Sunday, March 04, 2007

Alas Papa Joe, We Hardly Knew Ye

I'm finally done with my Haydn seminar, with a touch of a regret and perhaps even a newfound respect for actual Classical music. (I imagine if myself from even a year ago heard me saying that he would try to strike me down. Great vengeance. Furious anger.) I can't say this will result in an upswing in posting, since my upcoming concerto seminar may decide to shank me just as well.

My final project in addition to some devastating illness preventing me from chiming in about the swirling maelstrom of Hattogate, which as of a couple days ago seemed to come to a close with her widower's "shocking" confession. Easily the best concert music scandal since that whatever that happened at La Scala.

I am never one to shy from beating a dead horse, so I ask a question which has probably been answered by I haven't found it yet. Why the hell did it take so long? From what I've been led to believe the limited availability of these discs resulting in them being sought after by some pretty in-the-know people. Did it really take a year after her death for someone to want to listen to it on their iPod?
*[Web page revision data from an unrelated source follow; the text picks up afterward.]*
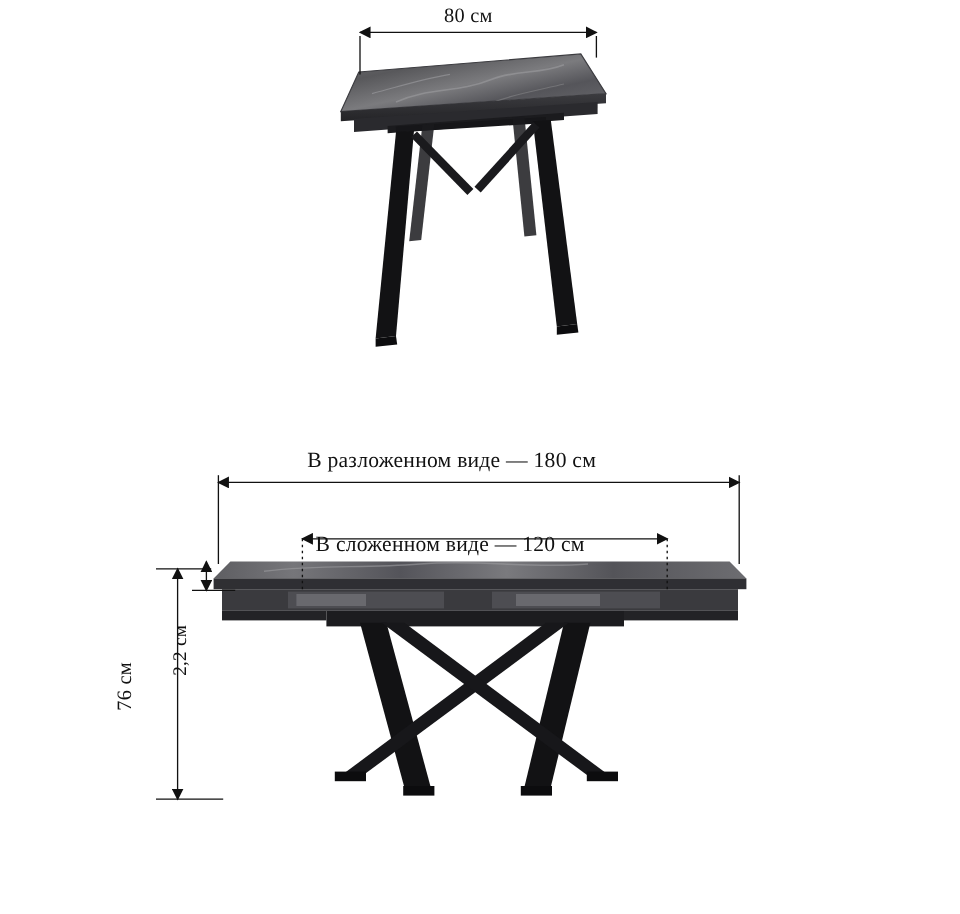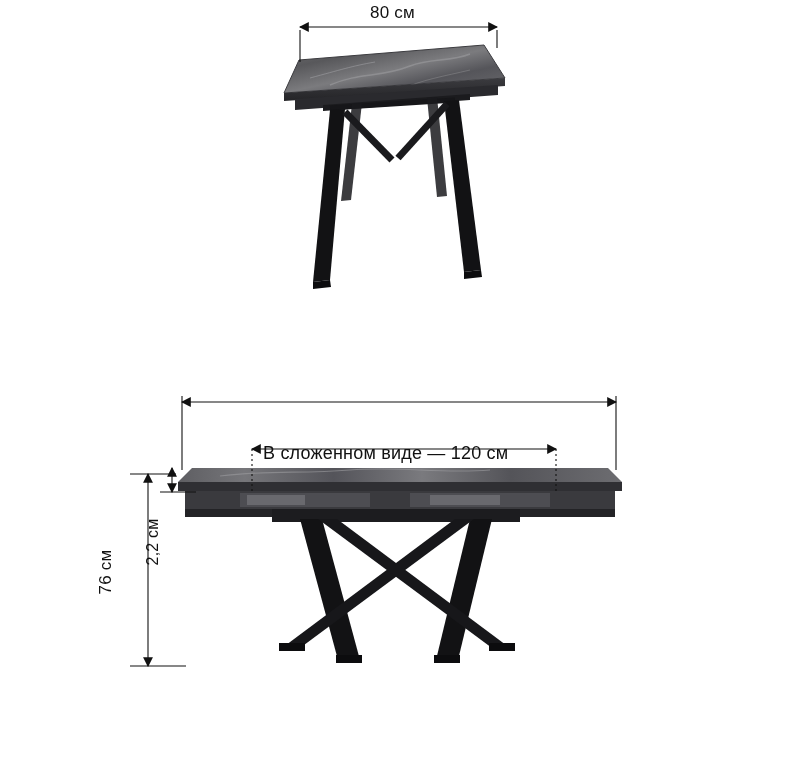--- a/index.html
+++ b/index.html
@@ -20,6 +20,7 @@
     left: 0; top: 0;
     width: 800px;
     height: 762px;
+    font-family: Liberation Serif, serif;
   }
   .dim-label {
     position: absolute;

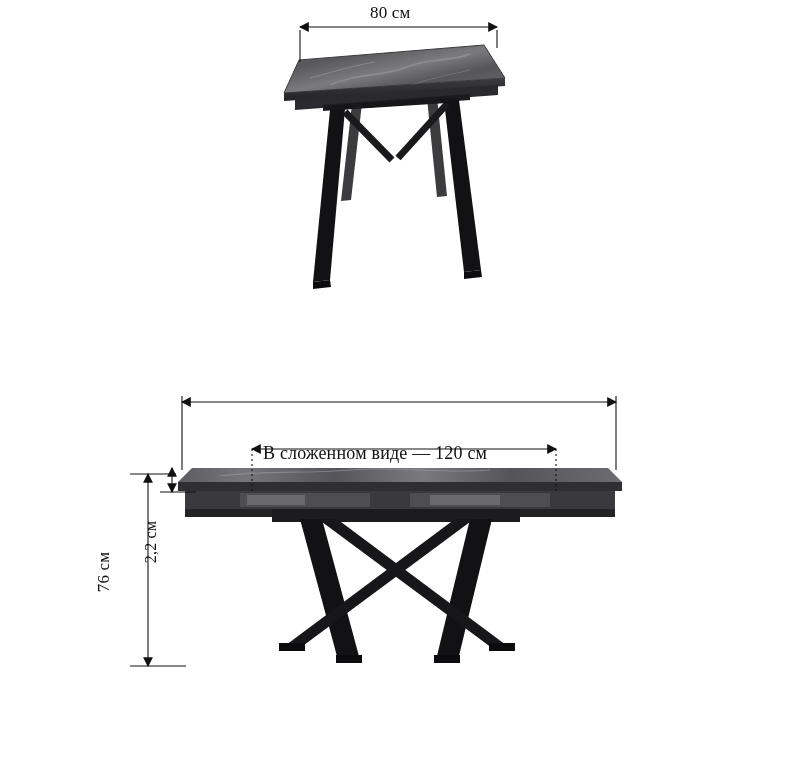--- a/index.html
+++ b/index.html
@@ -168,6 +168,7 @@
 
   <div class="dim-label" style="left:370px; top:3px;">80 см</div>
 
+  <div class="dim-label" style="left:256px; top:373px; font-size:18px;">В разложенном виде — 180 см</div>
 
   <div class="dim-label" style="left:263px; top:443px; font-size:18px;">В сложенном виде — 120 см</div>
I have two theories, one slightly more generous than the other. The first, is that Mr. Barrington-Coupe was struck down not by twenty-year old technology but by twenty-month old technology. The technology primarily used today (Gracenote, freedb) discerns what CD you are playing by its table of contents, or the number and length of tracks. Goosing the length of any track by a single second would throw off the dogs in this case. However recently the ability to tag tracks by acoustic waveform matching (MusicBrainz) has come into ascendence. In addition to being really awexome, it's also new enough that those old Concert Artist CDs wouldn't have prepared for it and for it to be concievable that the piano snob sect wouldn't be in the early adopter camp.

Of course, these CDs were probably pretty hot items on the secondary market. Just as Matthew Barney's Cremaster cycle will never be released on DVD, DRM-free files sitting on someone's computer are easy picking. Avarice and greed baby, avarice and greed.